Edit difference data:
* * * * *

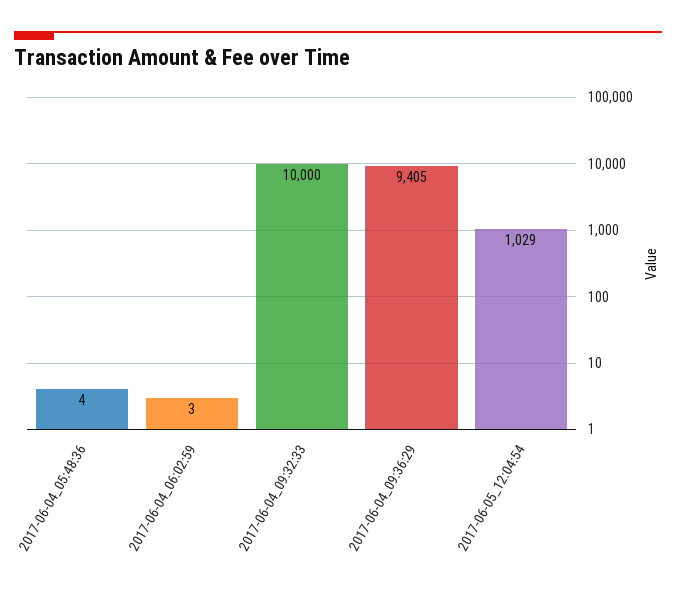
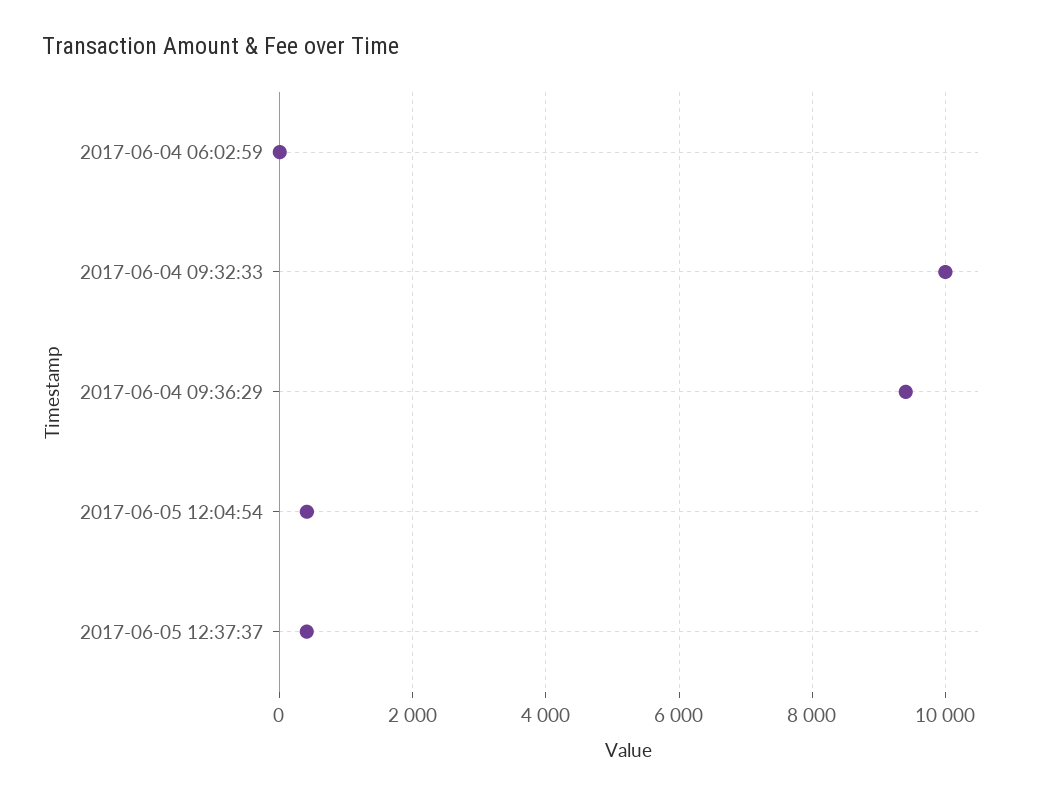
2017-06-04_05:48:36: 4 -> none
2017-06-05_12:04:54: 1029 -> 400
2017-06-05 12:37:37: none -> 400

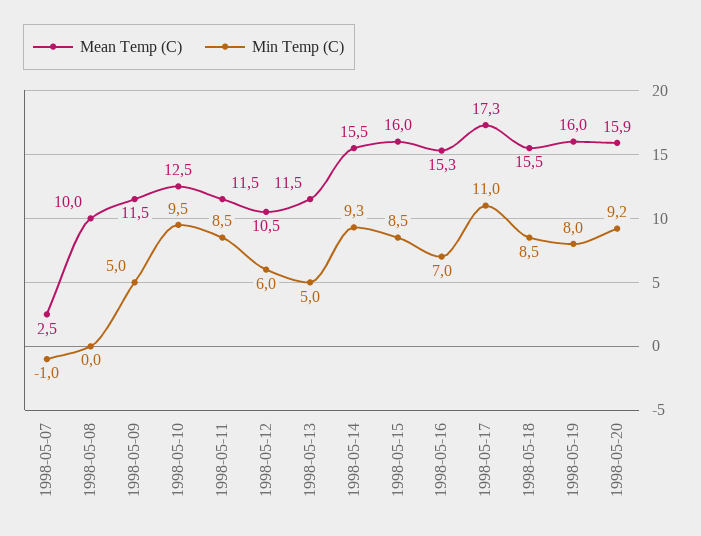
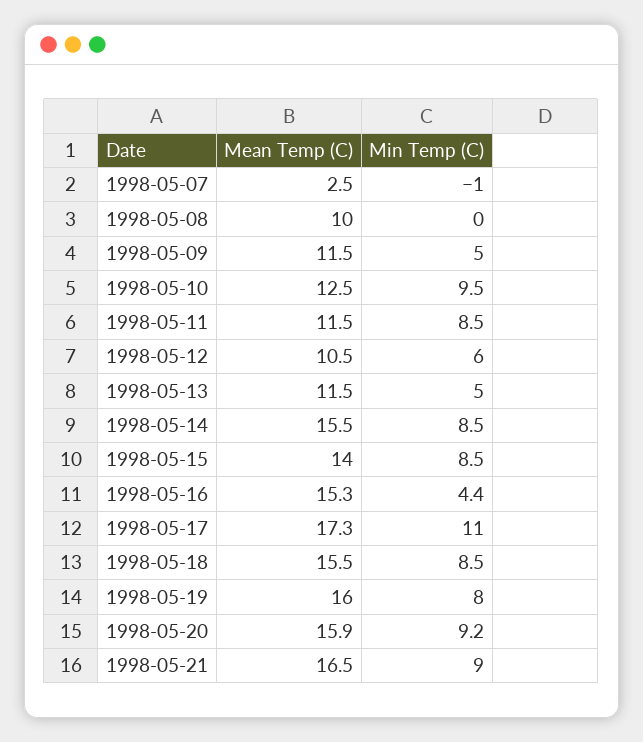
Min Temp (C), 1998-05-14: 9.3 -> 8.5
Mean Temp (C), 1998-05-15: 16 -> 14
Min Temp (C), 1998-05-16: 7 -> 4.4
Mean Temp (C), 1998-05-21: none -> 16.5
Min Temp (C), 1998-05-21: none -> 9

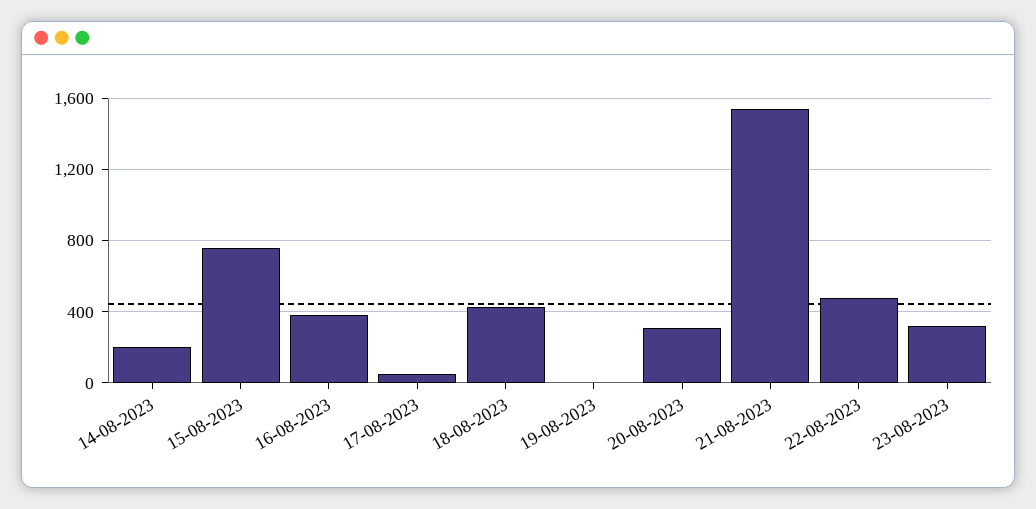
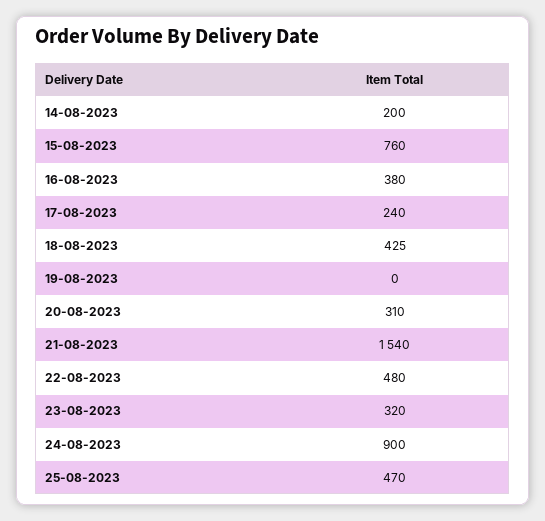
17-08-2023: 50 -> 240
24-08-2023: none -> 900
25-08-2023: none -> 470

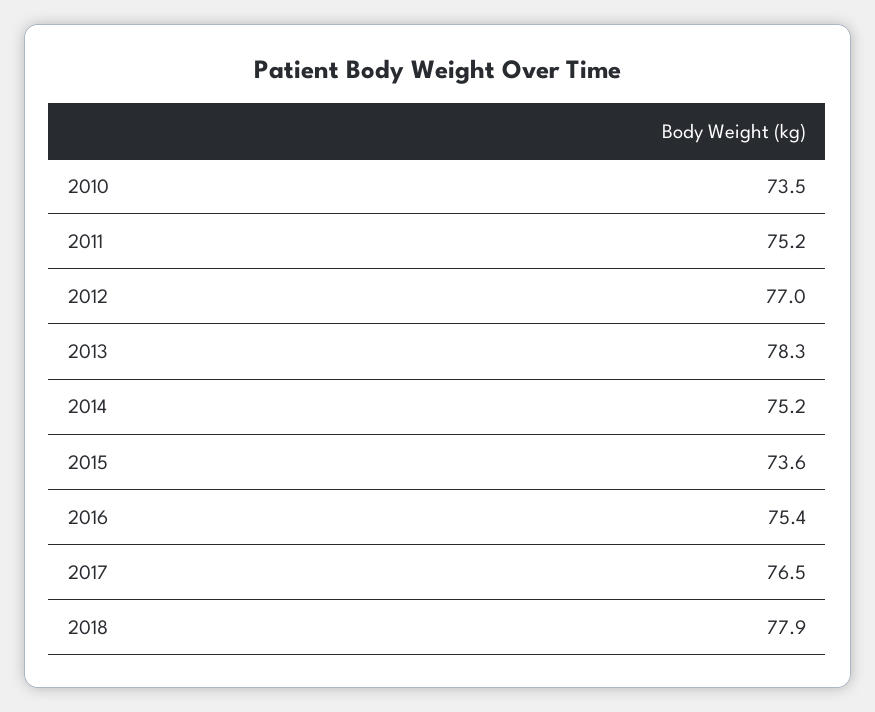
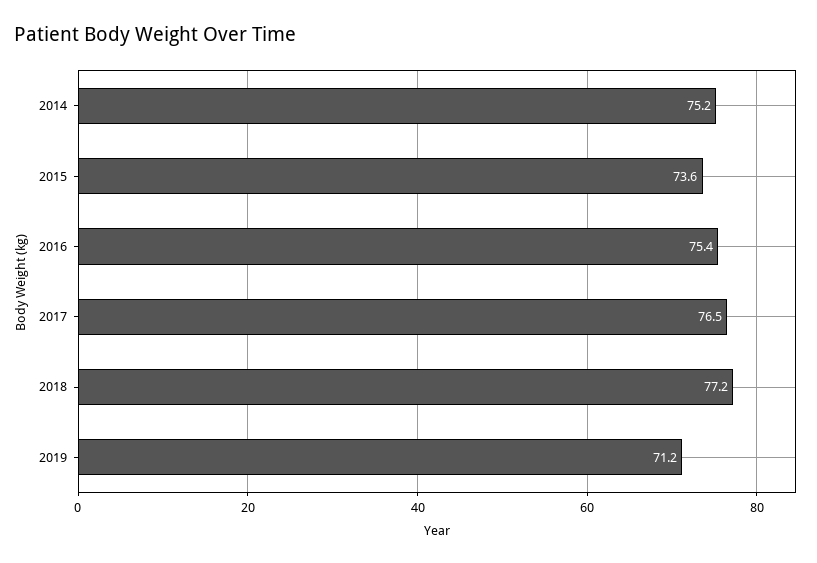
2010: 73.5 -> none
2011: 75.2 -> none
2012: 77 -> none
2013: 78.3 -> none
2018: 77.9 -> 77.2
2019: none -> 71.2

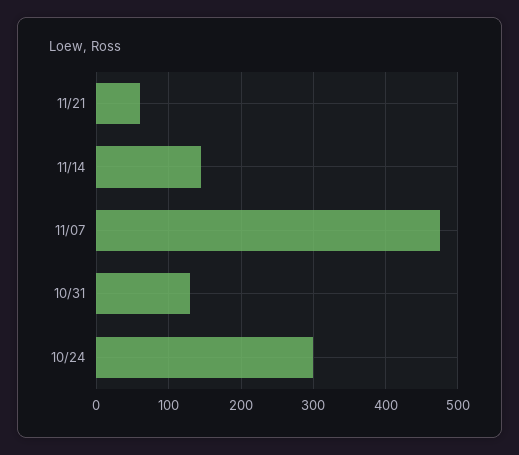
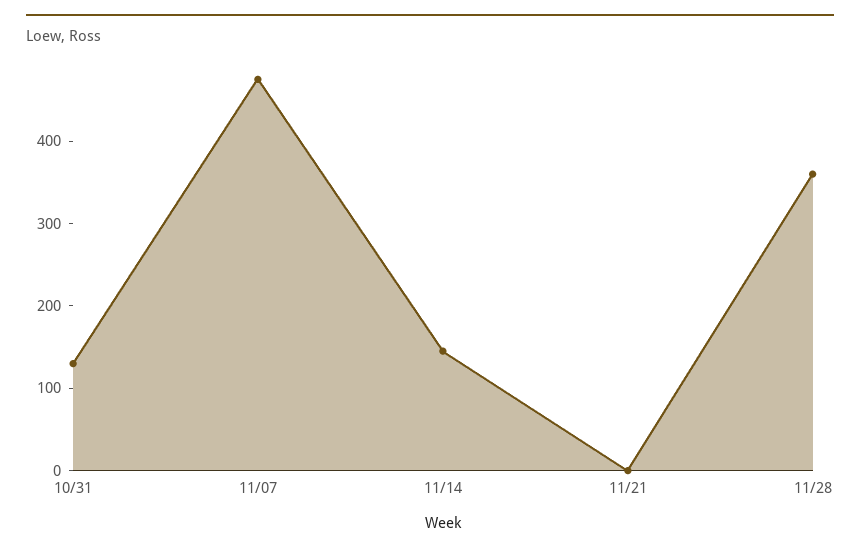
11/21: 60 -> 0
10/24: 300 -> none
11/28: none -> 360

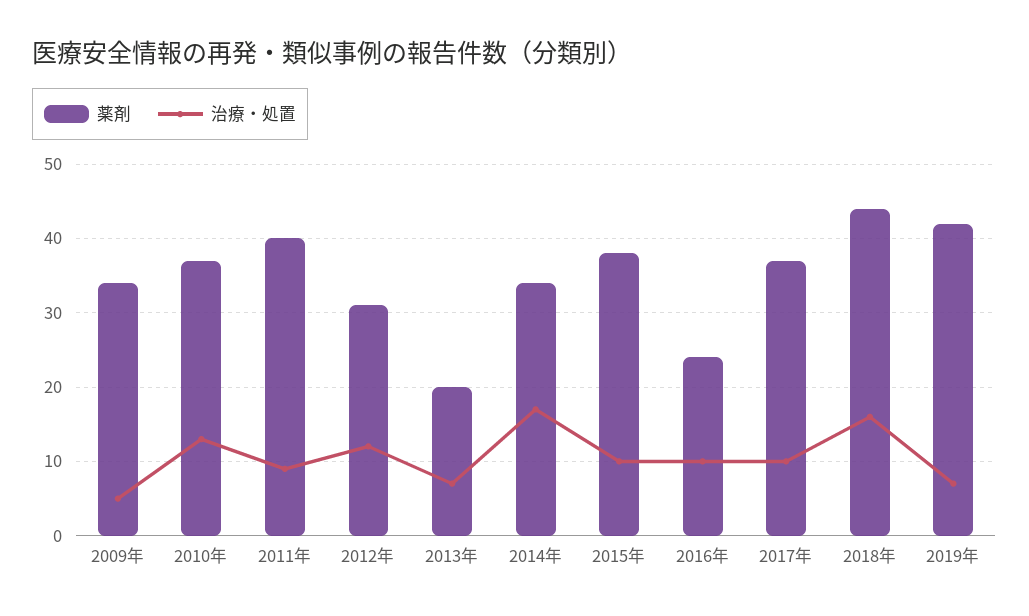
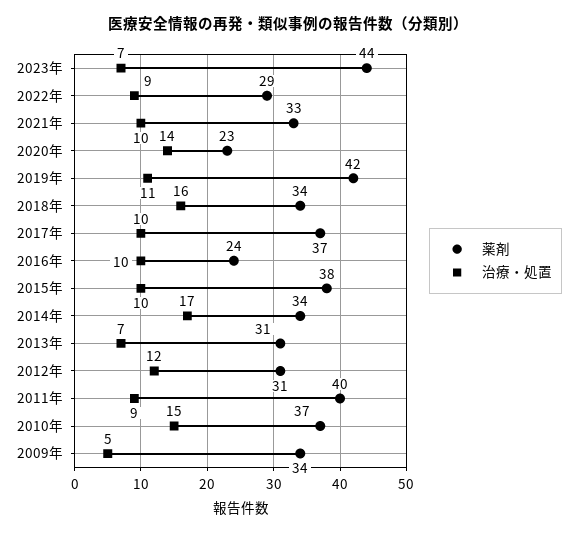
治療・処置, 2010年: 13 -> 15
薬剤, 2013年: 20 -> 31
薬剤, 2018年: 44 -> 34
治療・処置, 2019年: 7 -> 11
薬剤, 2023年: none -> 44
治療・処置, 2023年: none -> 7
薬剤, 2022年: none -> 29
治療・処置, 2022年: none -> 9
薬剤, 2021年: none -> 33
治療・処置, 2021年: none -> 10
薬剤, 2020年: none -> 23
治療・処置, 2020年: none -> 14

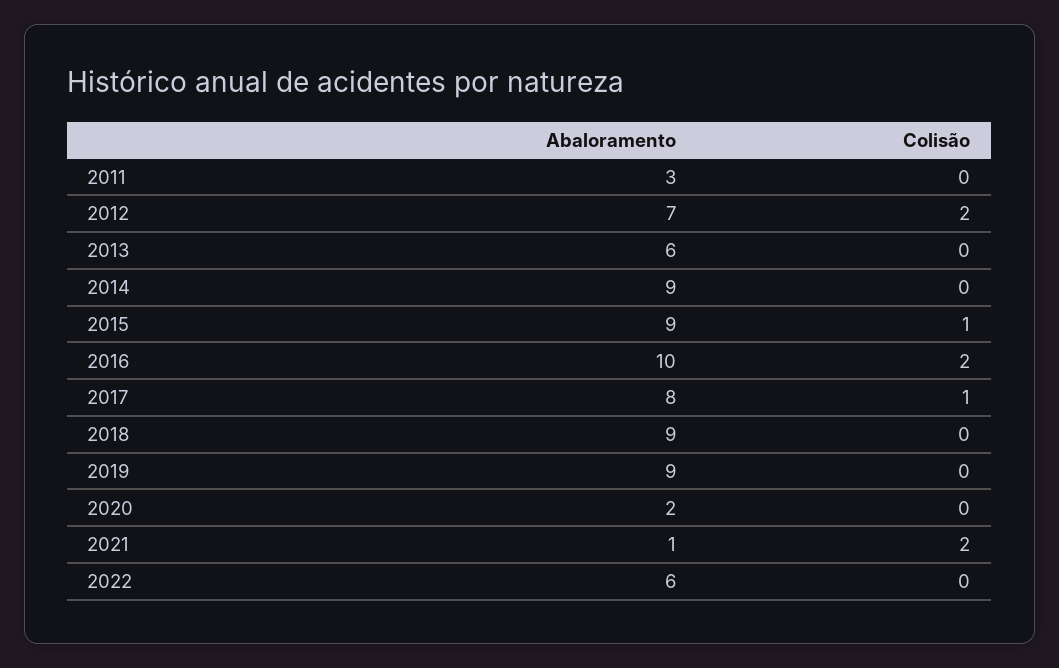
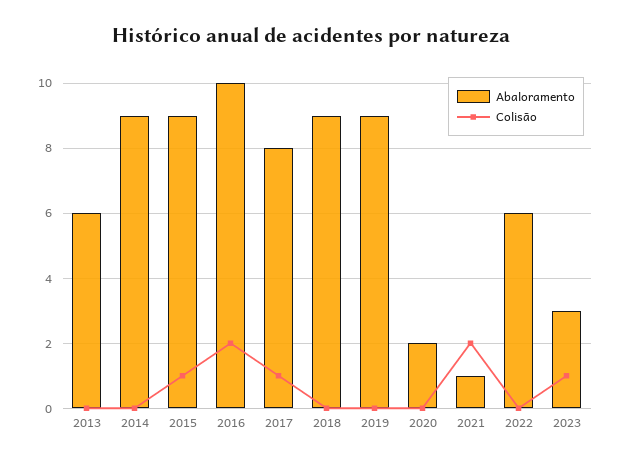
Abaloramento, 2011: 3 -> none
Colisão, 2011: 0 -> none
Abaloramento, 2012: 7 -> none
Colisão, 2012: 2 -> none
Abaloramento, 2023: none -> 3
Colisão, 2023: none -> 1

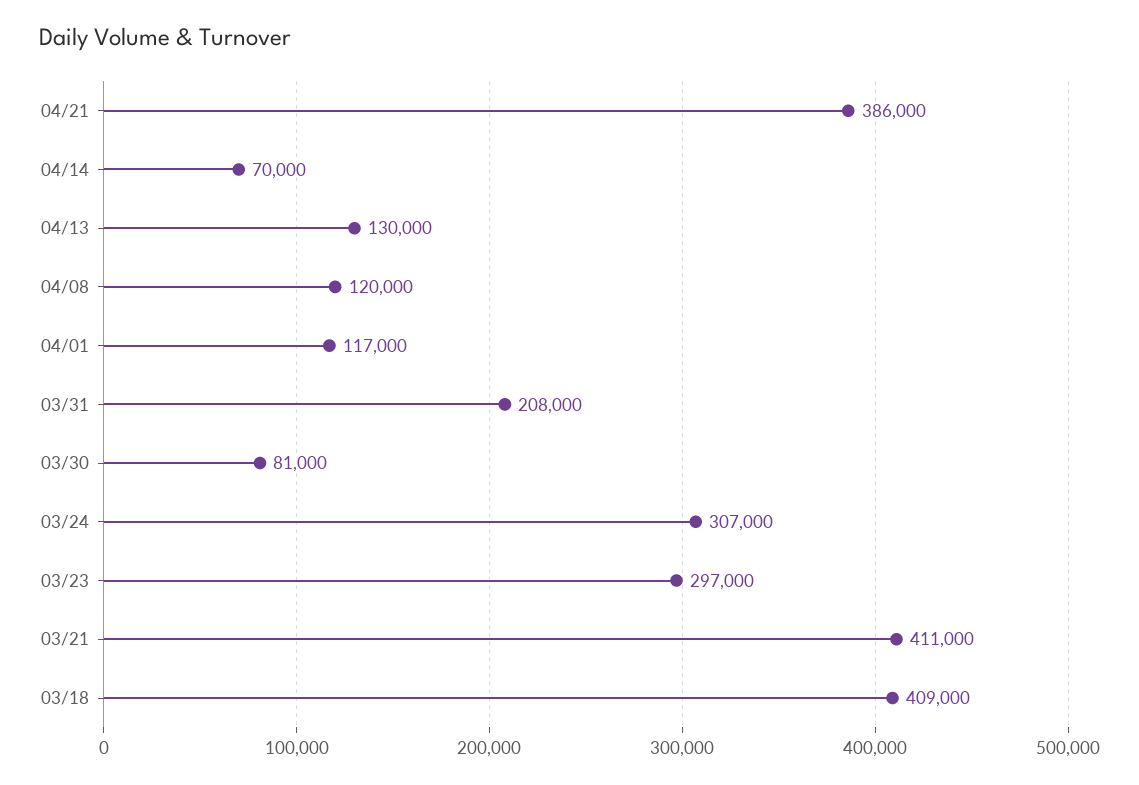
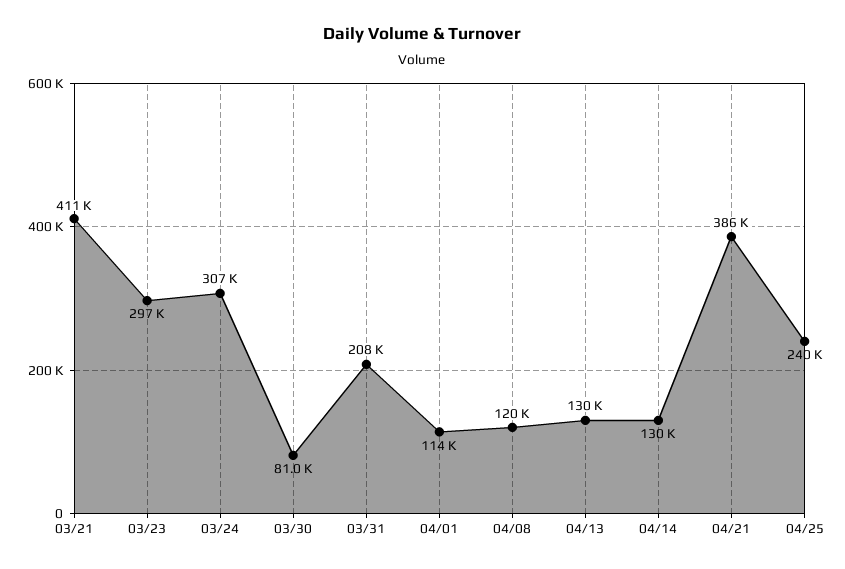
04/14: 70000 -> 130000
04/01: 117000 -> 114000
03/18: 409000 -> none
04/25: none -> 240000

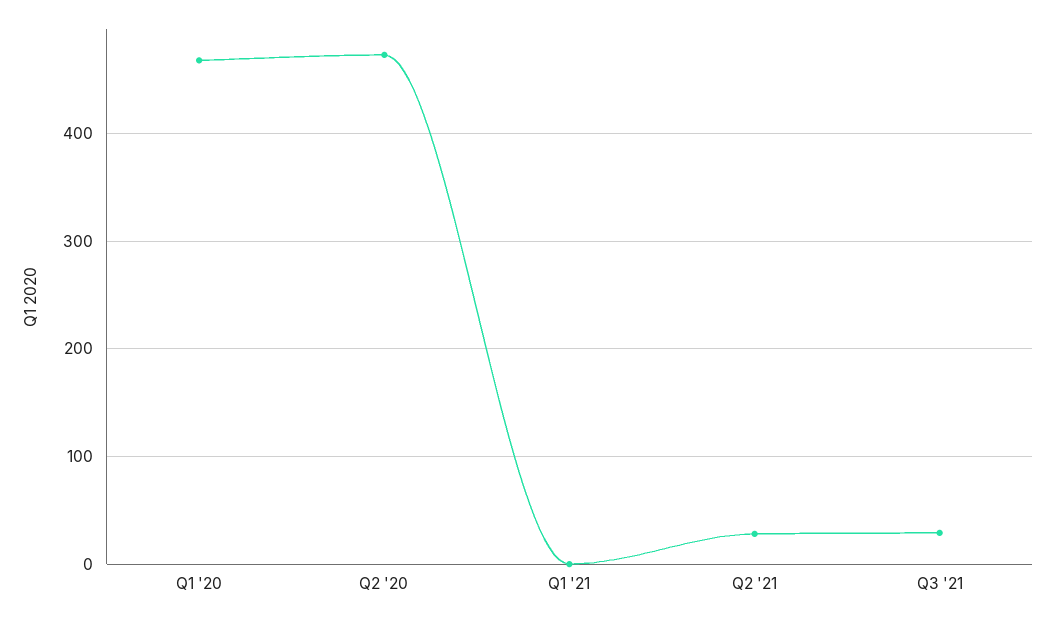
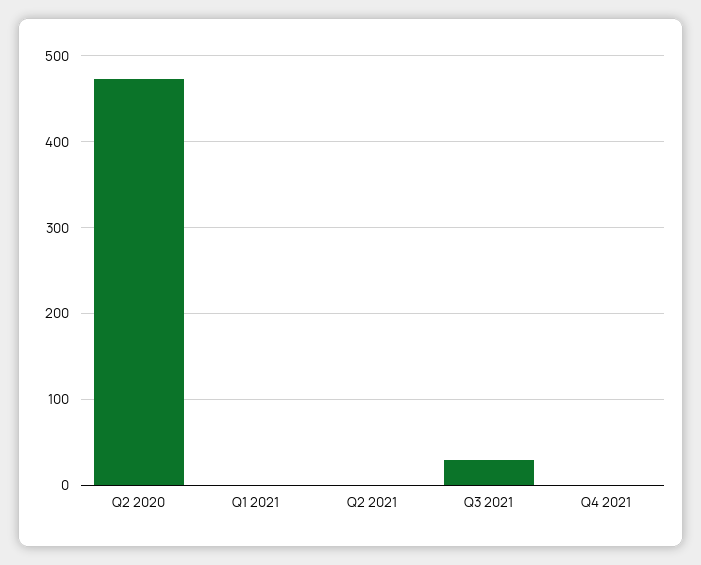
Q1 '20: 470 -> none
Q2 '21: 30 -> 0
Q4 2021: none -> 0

* * * * *

- _PROBLEM_
Return, from the data, each line where the string "Abaloramento" occurs.

- _ANSWER BOX_
Abaloramento, 2011: 3 -> none
Abaloramento, 2012: 7 -> none
Abaloramento, 2023: none -> 3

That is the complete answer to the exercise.